沈昭昭抽抽鼻子,心底依旧害怕,还好自己抱住了皇后这棵大树,想必以后在宫里的路会更顺坦了。

只是裴琰令大理寺入后宫查案,这来来回回的官员出现在宫里,是愈发的密集了。

宫中的禁卫军开始重新招募兵马,从前的旧人,稍微有点问题的,全都给换了出去。

最近这几日,沈昭昭反倒是低调了起来,不敢再轻举妄动,也更不敢催促家里提她封妃一事。

整个后宫都在冷寂的初冬里一瞬间安静了下来,

天元宫后殿花林里的最后一片枯黄的树叶坠落,苍白无力的飘落在明黄色龙袍身影的肩头。

裴琰看着手中的锦盒,眸底的光彻底晦暗下去:“这蛊虫,死了。”

归冥用手指动了动那蛊虫,虫子的身体已经僵硬了,是陷入沉睡了。

那日从上林苑回宫以后,归冥才想起这蛊虫一事,他特地告知了皇帝,所以皇帝才平静了一些。

可是暗夜山的人几乎全都已经出动了,将上林苑那瀑布都翻遍了,一直找到了下游,可还是什么都没发现。

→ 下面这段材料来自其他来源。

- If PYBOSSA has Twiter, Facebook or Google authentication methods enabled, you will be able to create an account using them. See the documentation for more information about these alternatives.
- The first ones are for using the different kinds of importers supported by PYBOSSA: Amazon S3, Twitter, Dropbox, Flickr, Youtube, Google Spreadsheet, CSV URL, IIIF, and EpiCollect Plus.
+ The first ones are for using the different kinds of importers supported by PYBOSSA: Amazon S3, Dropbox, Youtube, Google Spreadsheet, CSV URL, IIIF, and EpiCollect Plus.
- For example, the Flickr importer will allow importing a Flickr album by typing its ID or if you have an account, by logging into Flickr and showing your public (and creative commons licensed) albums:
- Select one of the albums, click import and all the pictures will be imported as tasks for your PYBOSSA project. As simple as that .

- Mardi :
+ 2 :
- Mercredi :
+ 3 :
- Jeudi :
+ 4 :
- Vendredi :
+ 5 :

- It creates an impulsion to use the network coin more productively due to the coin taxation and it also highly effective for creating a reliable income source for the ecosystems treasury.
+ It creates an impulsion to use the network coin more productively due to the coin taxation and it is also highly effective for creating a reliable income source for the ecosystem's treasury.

他抿了抿唇:“皇上……婉仪娘娘可能是真的不在人世了,您,您可要节哀顺变。”

裴琰这几日的平静在这一刻被彻底打翻,他浓墨似的剑眉腾起浓浓戾气,他声色有些颤抖:

“可活要见人,死要见尸!”

手中的锦盒,是上好的木料制造而成的,裴琰手臂一用力就将锦盒砸在了宫阶上。

锦盒摔成了两半,从宫阶上翻滚了下去。

归冥看着裴琰的背影,试探的问道:“皇上,那……属下还要继续找人吗?”

裴琰厉声传来:“找,继续给朕找!”

归冥勾下身子又去将那蛊虫给捡了回来,想着,万一呢?

这日之后,裴琰的头痛之症复发,御医前来开的汤药一点用都没有。

福康公公让瑶华殿的人悄悄回忆了中药奶茶的配方,可就是做不出从前江云娆的那个味道。

且他的睡眠一日少过一日,有时候半夜会醒,醒了就去江云娆曾经的那间衣帽间站着。

裴琰记得,江云娆在天元宫最喜欢这个地方了,一屋子都是她的漂亮长裙和宝贝首饰。

她说这是姑娘家的战利品,人再不开心的时候,看一眼就会好。

裴琰眼前漂浮过那些衣香鬓影的画面,怔忡之间,却发现全是幻觉,

她根本就没有回来过,只是空气里还散发着她从前衣裙上的香气,是那样的熟悉。

福康公公在后边低声劝慰道:“皇上,您在想什么呢?夜深了,早些休息吧。”

裴琰声色清冷:“

朕一直以为自己做了伤害她的事情,她对朕早在心底生了恨意。

自江家倾覆以后,朕就再也没有在心底奢望过,她还会对朕有多情深义重,朕不敢奢望,朕只是想将人锁在身边。

哪怕是相互折磨过一生,也算相守一生。”

福康公公这个局外人看得极为透彻,叹了一声:

“皇上,婉仪娘娘对您的情意,在奴才看来,是从未变过。

娘娘心底是有怨气,但时常都是念着皇上的。

天元宫茶水间里的她亲自配了养生茶,一年四季喝什么,都给皇上您备好了的。

还有太多的细微末节的小事情了,什么冬日里的狐毛鞋垫,木料轻巧不伤手腕的御笔。

唉,天元宫其实早就是娘娘在上上下下打理了,皇上在宫里的舒坦,娘娘都有精心设计过。

只是,娘娘也算夹在世家身份与对您的感情里,来来回回折腾好久了。”

裴琰深邃的轮廓满是暗影,泛红的眼眶有些发酸:“朕此刻觉得,自己没有家了。”

这句失落的话语,令福康公公听了一时红了眼睛。

江云娆在的时候,天元宫是裴琰的家,那是他的归属;

江云娆不在了,天元宫是皇帝的寝宫,那是一方冰冷巍峨的殿宇。

裴琰自小丧母,不得先皇父爱陪伴,孤独成长,泥泞攀爬。

在他寂静如深渊的人生里,只有江云娆是唯一的温柔吹过深渊的春风,每一层心的涟漪都是为她而起。

而此刻的他,像极了走失在风雨里不知归处的人。

裴琰蹲在江云娆的衣帽间内,扶着额头:“可朕还是觉得,她还活着。”

福康公公也顺着皇帝的话说:

“奴才也是这么觉得,上林苑起了火,老天爷下了好大一场雨来救,婉仪娘娘想必会吉人自有天相的。”

可能江云娆自己也没想到,自己重活一世,居然在大周已经死了两次了。

她在冗长黑暗的甬道里奔跑了好久好久,大喊着,快跑,快跑……

眼前微光袭来,她眼珠子动了动,费力的掀开了眼帘。